Starting with the 12th Gen and continuing with the 13th Generation Raptor Lake architecture, Intel has some of the best desktop processors. One of the most attractive models is the Intel Core i7-13700K, a CPU that can reach 5.40 GHz in boost mode, with 16 cores, 24 threads, and excellent pricing. But what else does it bring to the table, and how does it compare to its main competitor, the AMD Ryzen 7 7700X? Read this review and find out:
This processor is one of the best choices you could make if:
- You’re a gamer and want to be able to play any game, no matter how steep its system requirements are
- You need top-notch multi-threading performance for demanding tasks such as video rendering or working with CAD software
- You want a last-gen desktop CPU but would still like to keep on using DDR4 RAM (either for its lower latencies or to keep your budget under control)
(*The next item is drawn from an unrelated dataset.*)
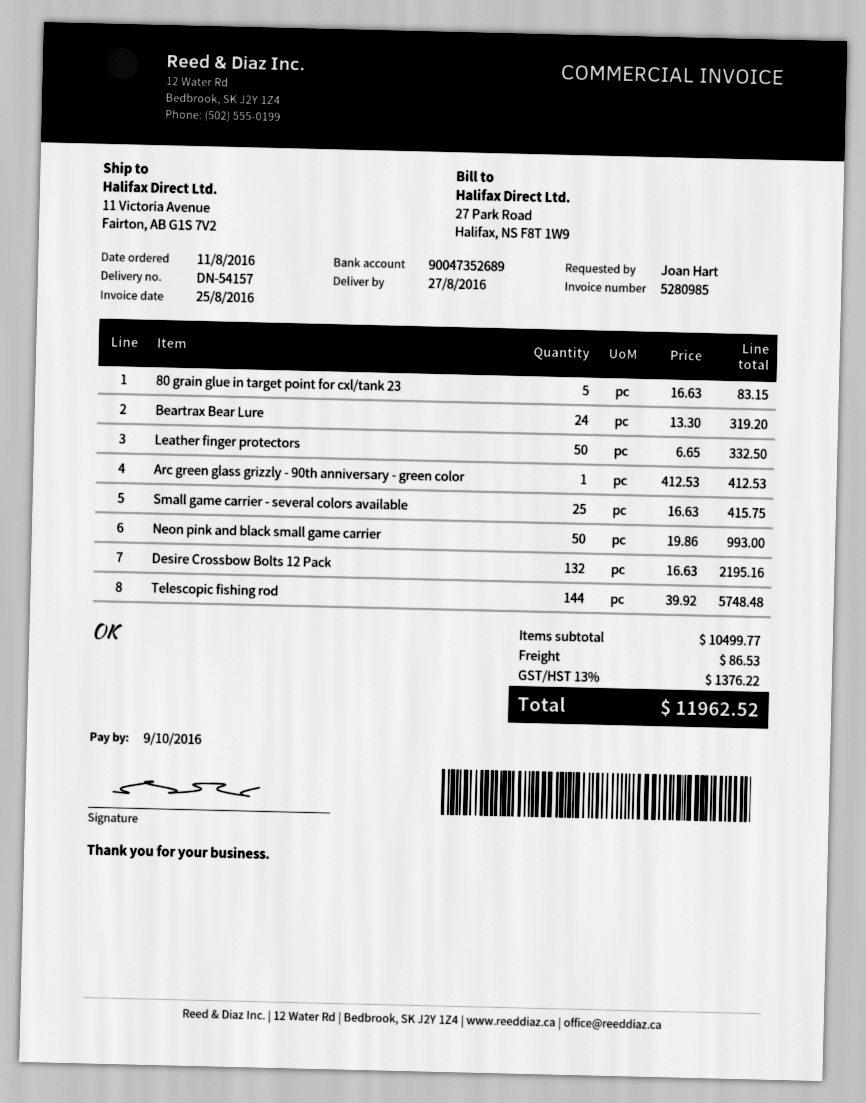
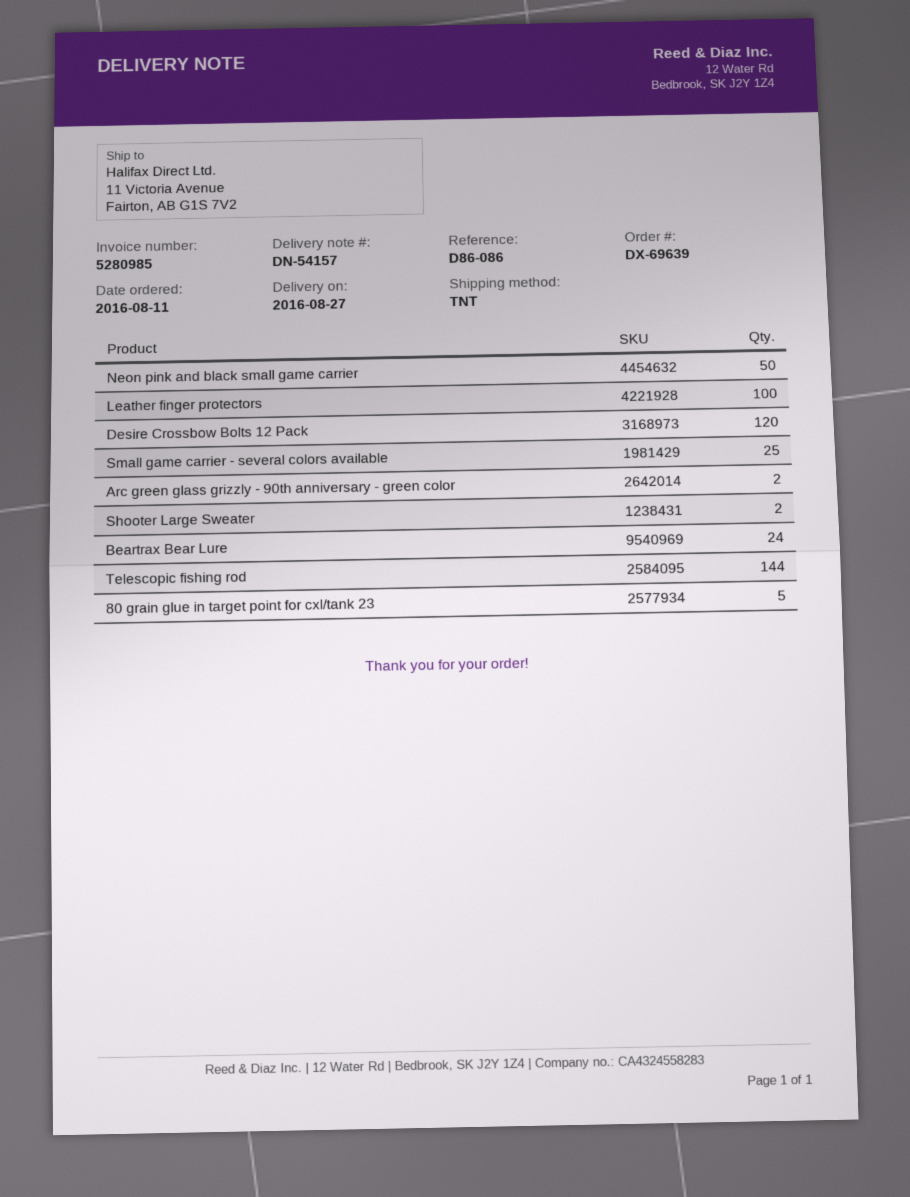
Leather finger protectors: 50 -> 100
Arc green glass grizzly - 90th anniversary - green color: 1 -> 2
Desire Crossbow Bolts 12 Pack: 132 -> 120
Shooter Large Sweater: none -> 2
There are many positive aspects to getting an Intel Core i7-13700K:
- It’s fast in any workload
- You get 16 physical cores and 24 threads, which translate into an outstanding multi-thread performance
- It can reach a high maximum frequency of 5.40 GHz
- It’s compatible with both PCI Express 5.0 and PCIe 4.0
- It’s able to work with either DDR5 or DDR4 memory
- It defeats its main competitor, the AMD Ryzen 7 7700X
- Fair pricing for the level of performance you get
There are also a few downsides:
- The Intel Core i7-13700K can draw a lot of power
- It can reach high temperatures, which means that you need an efficient cooling solution
After testing the Intel Core i7-13700K, I’ve come to the conclusion that this might be the best desktop processor for both gamers and creative professionals who need a lot of performance but also want to keep their budget in check. The recommended customer price of 409 - 419 USD, the option to use DDR4, that’s more affordable than DDR5, and its excellent performance are all strong incentives to get the Intel Core i7-13700K. For me, it’s an ideal pick and one of the best choices you could make in 2023.
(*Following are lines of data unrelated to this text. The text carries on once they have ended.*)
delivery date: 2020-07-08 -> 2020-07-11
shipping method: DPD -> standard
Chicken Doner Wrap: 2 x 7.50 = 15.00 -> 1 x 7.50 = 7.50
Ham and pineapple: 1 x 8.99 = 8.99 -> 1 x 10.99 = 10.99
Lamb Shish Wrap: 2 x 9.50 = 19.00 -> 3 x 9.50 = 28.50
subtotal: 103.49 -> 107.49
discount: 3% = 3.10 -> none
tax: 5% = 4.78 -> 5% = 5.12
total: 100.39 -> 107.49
Part of the 13th generation of Intel Core processors, the high-end i7-13700K is built on the company’s latest desktop CPU architecture: Raptor Lake. Like all the other processors in this lineup and those in the previous 12th generation Alder Lake, the i7-13700 also uses two types of cores. Some are designed to deliver maximum performance and are also known as P-cores. The others, called efficiency cores or E-cores, are in charge of handling less demanding tasks.
The Intel Core i7-13700K features a total of sixteen cores, out of which eight are Performance-cores, and the other half are Efficient-cores. The P-cores support HyperThreading, so each of them can simultaneously execute two threads. Thus, a number of eight physical performance cores actually translates into sixteen logical cores. And, together with the efficient cores, we get a total of 24 threads on this processor.
The best performance is offered by the P-cores running at their highest achievable speed. While the processor’s P-cores base frequency is 3.40 GHz, the Intel Core i7-13700K can reach a maximum frequency of 5.40 GHz! Efficient cores are clocked at a base frequency of 2.50 GHz, but they can raise their speed to 3.40 GHz. Also, compared to the previous generation Intel Core i7-12700K, the company added more cache memory on the Core i7-13700K: 24 MB of L2 (Level 2 cache memory) and 30 MB of Intel Smart Cache.
Memory support is as good on the Intel Core i7-13700K as it is on the other Raptor Lake processors. The CPU can work with either new DDR5 or older DDR4 RAM. A motherboard can accept either DDR4 or DDR5, but not both types of RAM.
TIP: If you’re wondering which type of memory to choose for a brand new desktop PC with a Core i7-13700K, read this analysis: DDR4 vs. DDR5: Should you upgrade?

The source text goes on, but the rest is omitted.